Le traitement des fractures de jambe est parfois purement orthopédique (réduction sous anesthésie, aidée au besoin de broches trans-osseuses et contention plâtrée), mais souvent il faut se résoudre au traitement sanglant (réduction à ciel ouvert, contention par vis ou plaque métallique vissée [ostéosynthèse]). Dans tous les cas, la surveillance postopératoire clinique et radiologique doit être attentive. En l’absence de complications, la consolidation survient en trois mois en moyenne. Fréquente est l’ouverture du foyer de fracture, soit de dehors en dedans par l’agent vulnérant, soit de dedans en dehors par un fragment du tibia dont la face interne et la crête sont sous-cutanées. Ces fractures ouvertes imposent l’intervention d’urgence : parage de la plaie, fermeture rigoureuse du revêtement cutané (au besoin par plastie), contention plâtrée ou ostéosynthèse. Tardivement, la grande complication des fractures de jambe est la pseudarthrose, particulièrement fréquente dans les fractures ouvertes, mais qui peut survenir après une fracture fermée même correctement traitée : le foyer de fracture se transforme en une « fausse articulation », provoquant une impotence totale du membre. Le traitement de ces pseudarthroses est difficile (greffe osseuse, décortication) et toujours de longue durée. Les séquelles sont fréquentes : rétractions musculaires, raideurs articulaires, ostéite fracturaire (particulièrement dans les fractures avec gros délabrements des parties molles).
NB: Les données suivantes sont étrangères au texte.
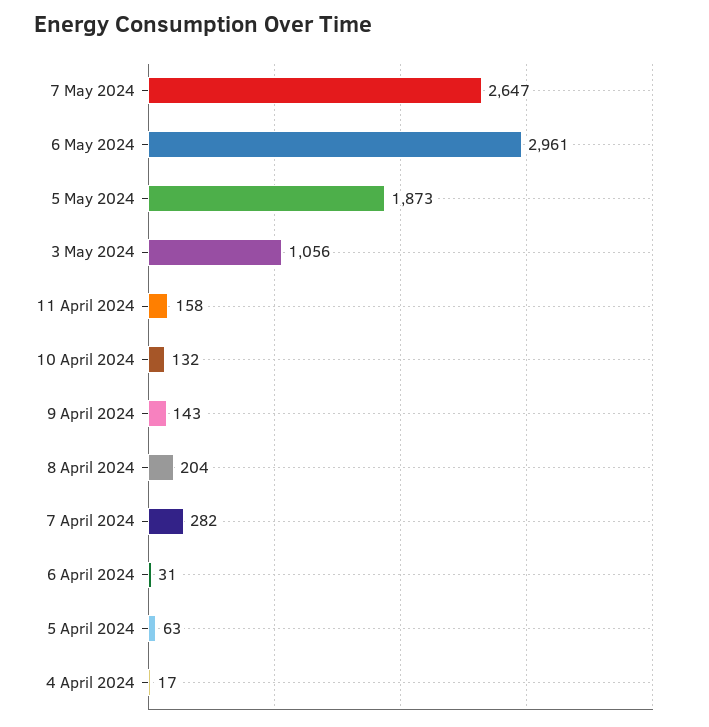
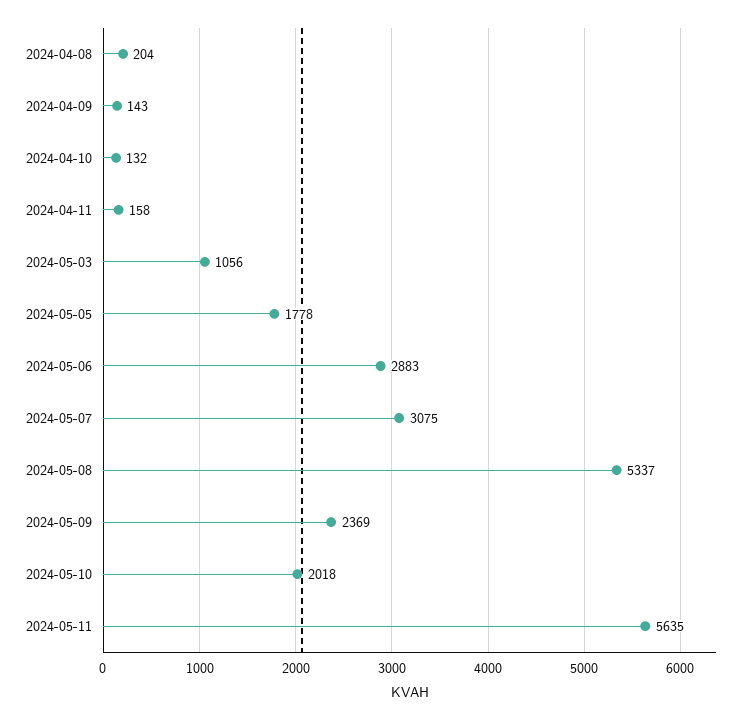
7 May 2024: 2647 -> 3075
6 May 2024: 2961 -> 2883
5 May 2024: 1873 -> 1778
7 April 2024: 282 -> none
6 April 2024: 31 -> none
5 April 2024: 63 -> none
4 April 2024: 17 -> none
2024-05-08: none -> 5337
2024-05-09: none -> 2369
2024-05-10: none -> 2018
2024-05-11: none -> 5635

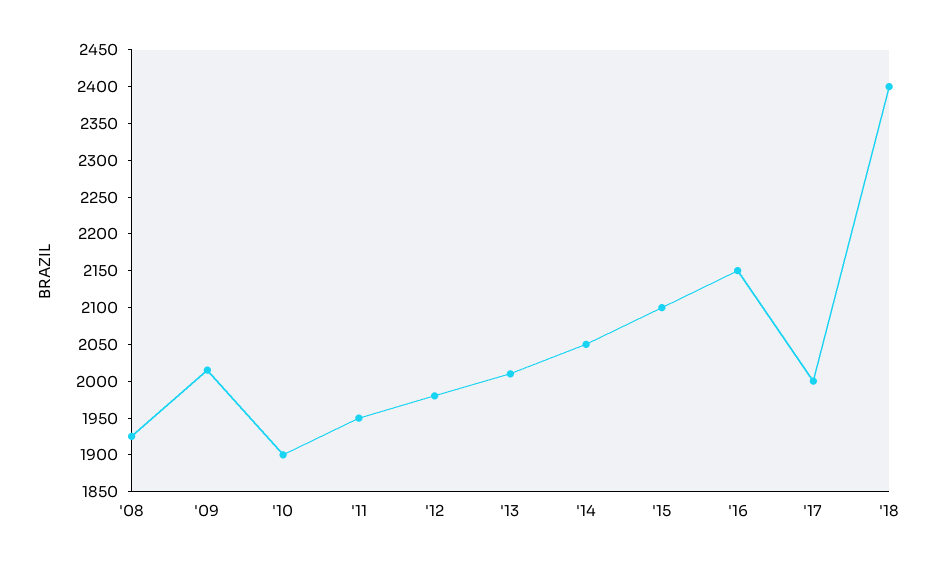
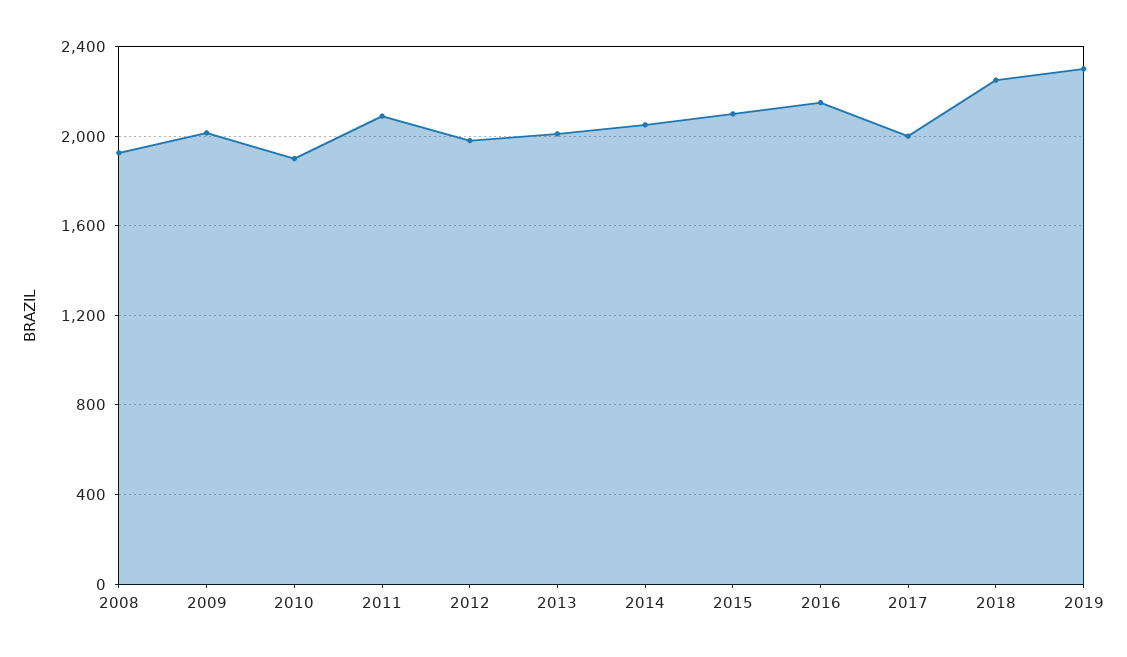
'11: 1950 -> 2100
'18: 2400 -> 2250
2019: none -> 2300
Fractures isolées d’un des os de la jambe

• Les fractures isolées du tibia sont rares : elles se produisent lorsque le traumatisme a eu juste la force de fracturer cet os, le péroné restant intact. Le pronostic est meilleur que dans les fractures des deux os, car le péroné constitue une attelle naturelle, mais le traitement et la durée de consolidation sont analogues aux fractures des deux os.

• Les fractures isolées du péroné sont bénignes, mais, si le trait siège au niveau du col, la fracture peut se compliquer de lésion du sciatique poplité externe (rarement blessure immédiate, plus souvent inclusion dans le cal).